Revision tracking records:
◆ ◆ ◆ ◆ ◆ ◆ ◆
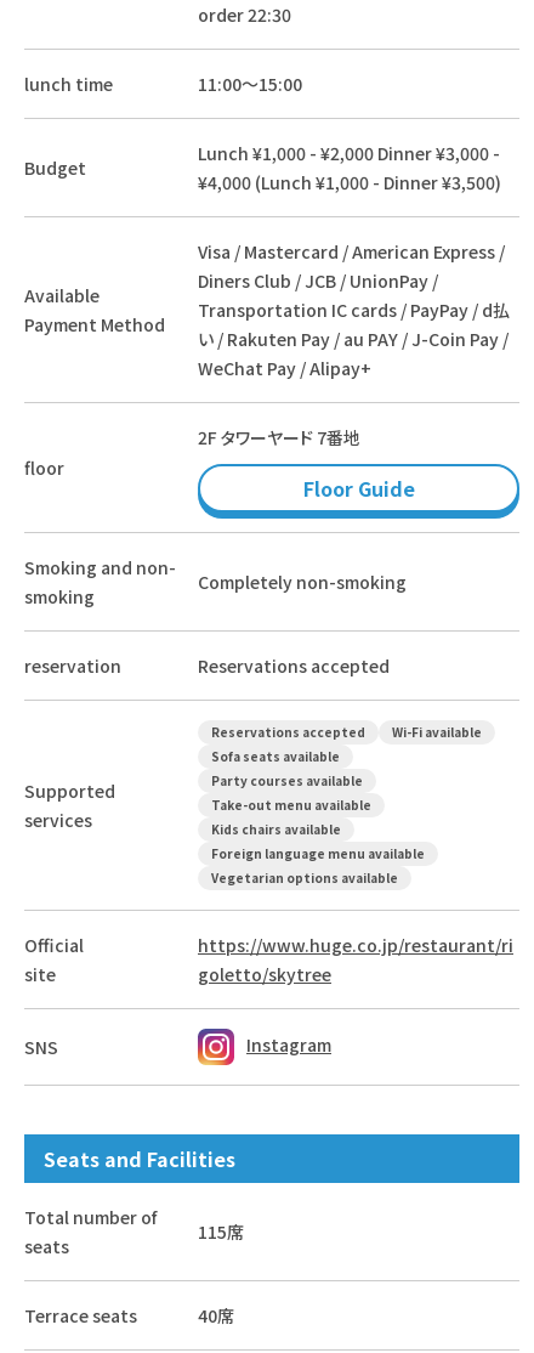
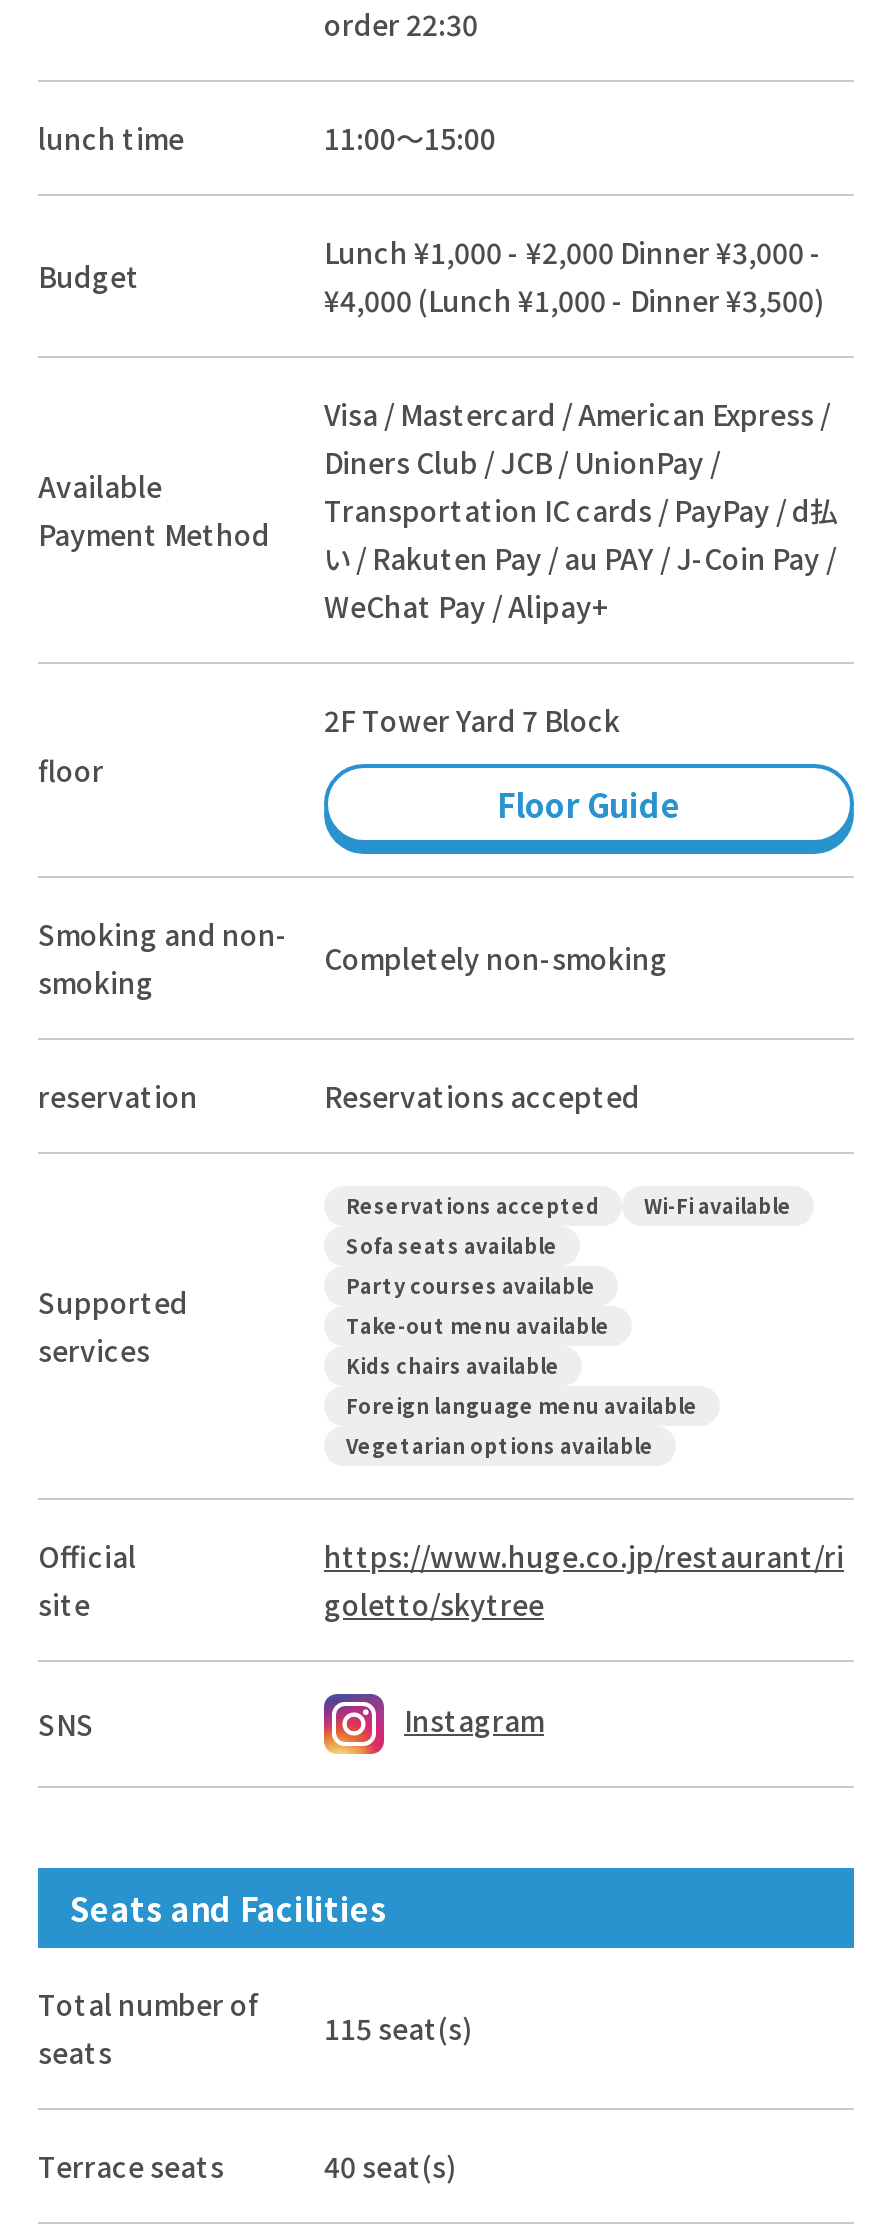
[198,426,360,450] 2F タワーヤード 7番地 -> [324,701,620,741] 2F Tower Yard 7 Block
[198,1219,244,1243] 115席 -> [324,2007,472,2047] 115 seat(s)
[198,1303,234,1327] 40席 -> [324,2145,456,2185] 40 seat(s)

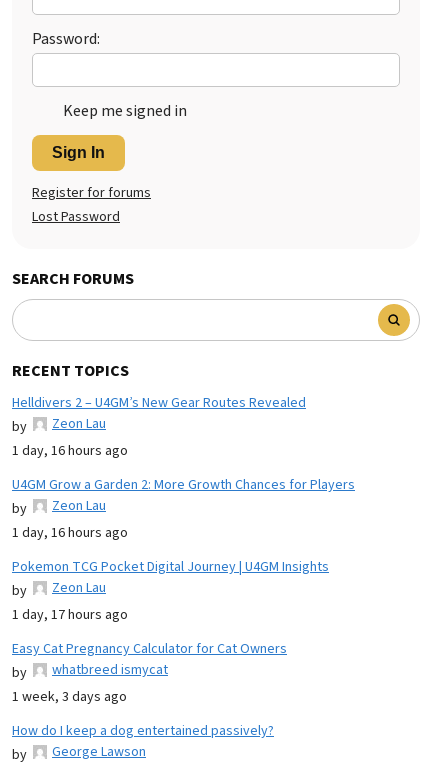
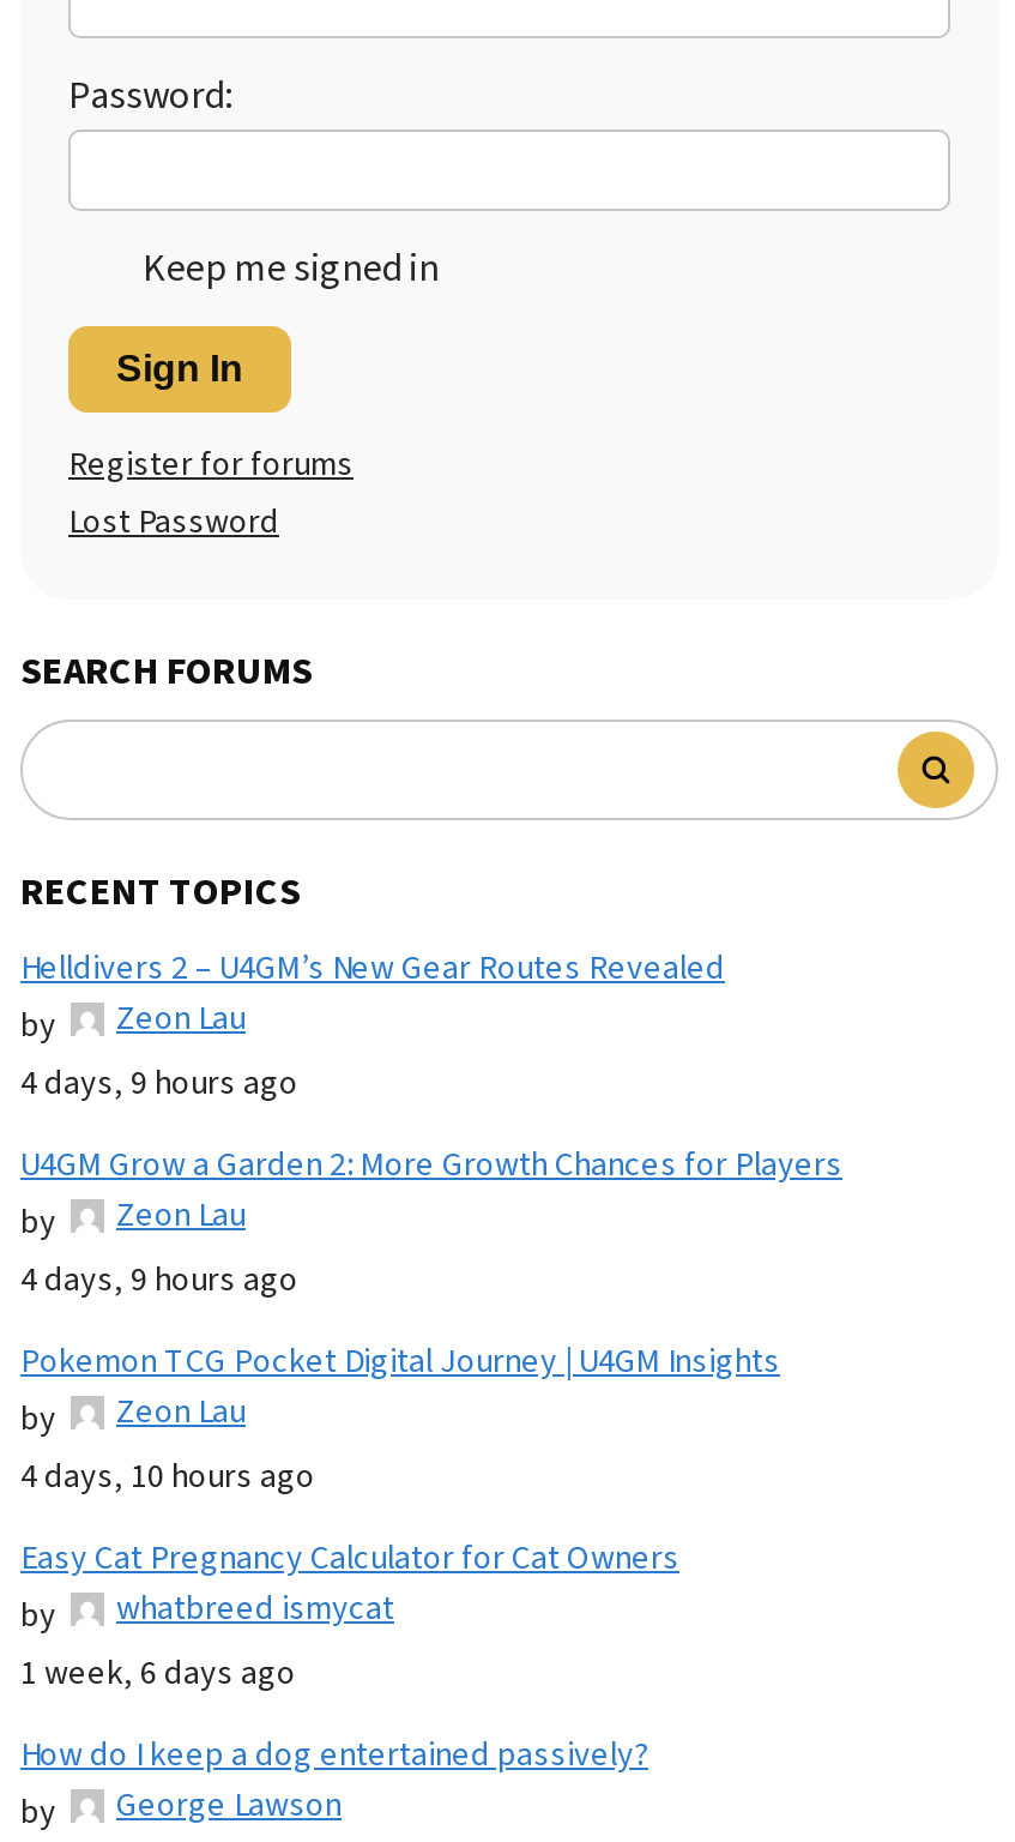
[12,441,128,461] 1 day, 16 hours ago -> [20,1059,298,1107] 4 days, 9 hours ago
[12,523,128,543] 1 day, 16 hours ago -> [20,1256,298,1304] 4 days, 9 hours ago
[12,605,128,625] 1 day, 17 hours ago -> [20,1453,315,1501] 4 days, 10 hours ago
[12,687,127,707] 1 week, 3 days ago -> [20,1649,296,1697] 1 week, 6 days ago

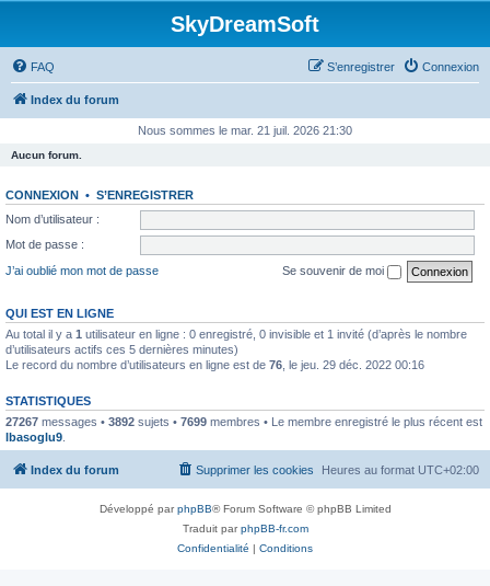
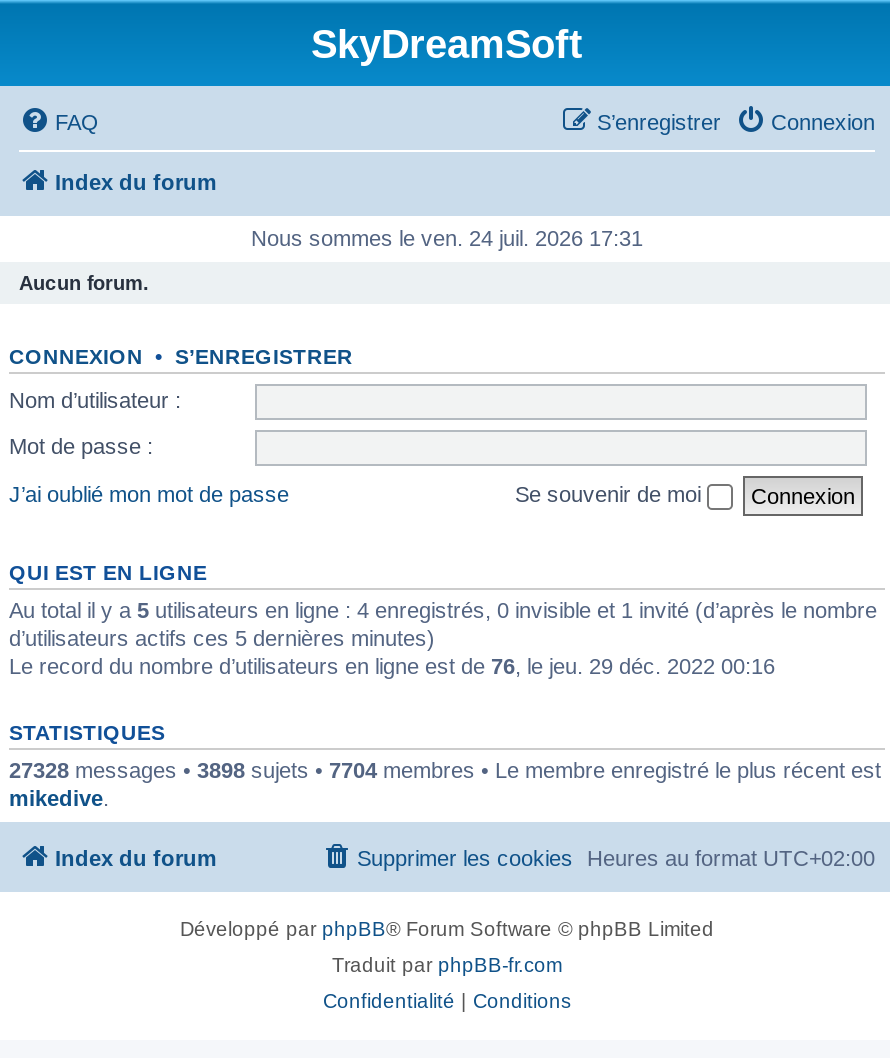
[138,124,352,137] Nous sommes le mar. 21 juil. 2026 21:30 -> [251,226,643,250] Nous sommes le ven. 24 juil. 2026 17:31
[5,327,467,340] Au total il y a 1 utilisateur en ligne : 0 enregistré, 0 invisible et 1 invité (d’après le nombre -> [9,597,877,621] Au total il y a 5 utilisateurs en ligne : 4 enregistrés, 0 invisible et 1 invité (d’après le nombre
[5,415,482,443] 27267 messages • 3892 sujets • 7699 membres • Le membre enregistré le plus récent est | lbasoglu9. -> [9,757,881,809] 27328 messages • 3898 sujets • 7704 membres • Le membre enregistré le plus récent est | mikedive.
◆ ◆ ◆ ◆ ◆ ◆ ◆
GOAL OF THE EXERCISE:
The answer must be an exact copy of the lines from the start of the records above through the line containing "[138,124,352,137] Nous sommes", with no pictures in it.

ANSWER TO THE PROBLEM:
[198,426,360,450] 2F タワーヤード 7番地 -> [324,701,620,741] 2F Tower Yard 7 Block
[198,1219,244,1243] 115席 -> [324,2007,472,2047] 115 seat(s)
[198,1303,234,1327] 40席 -> [324,2145,456,2185] 40 seat(s)

[12,441,128,461] 1 day, 16 hours ago -> [20,1059,298,1107] 4 days, 9 hours ago
[12,523,128,543] 1 day, 16 hours ago -> [20,1256,298,1304] 4 days, 9 hours ago
[12,605,128,625] 1 day, 17 hours ago -> [20,1453,315,1501] 4 days, 10 hours ago
[12,687,127,707] 1 week, 3 days ago -> [20,1649,296,1697] 1 week, 6 days ago

[138,124,352,137] Nous sommes le mar. 21 juil. 2026 21:30 -> [251,226,643,250] Nous sommes le ven. 24 juil. 2026 17:31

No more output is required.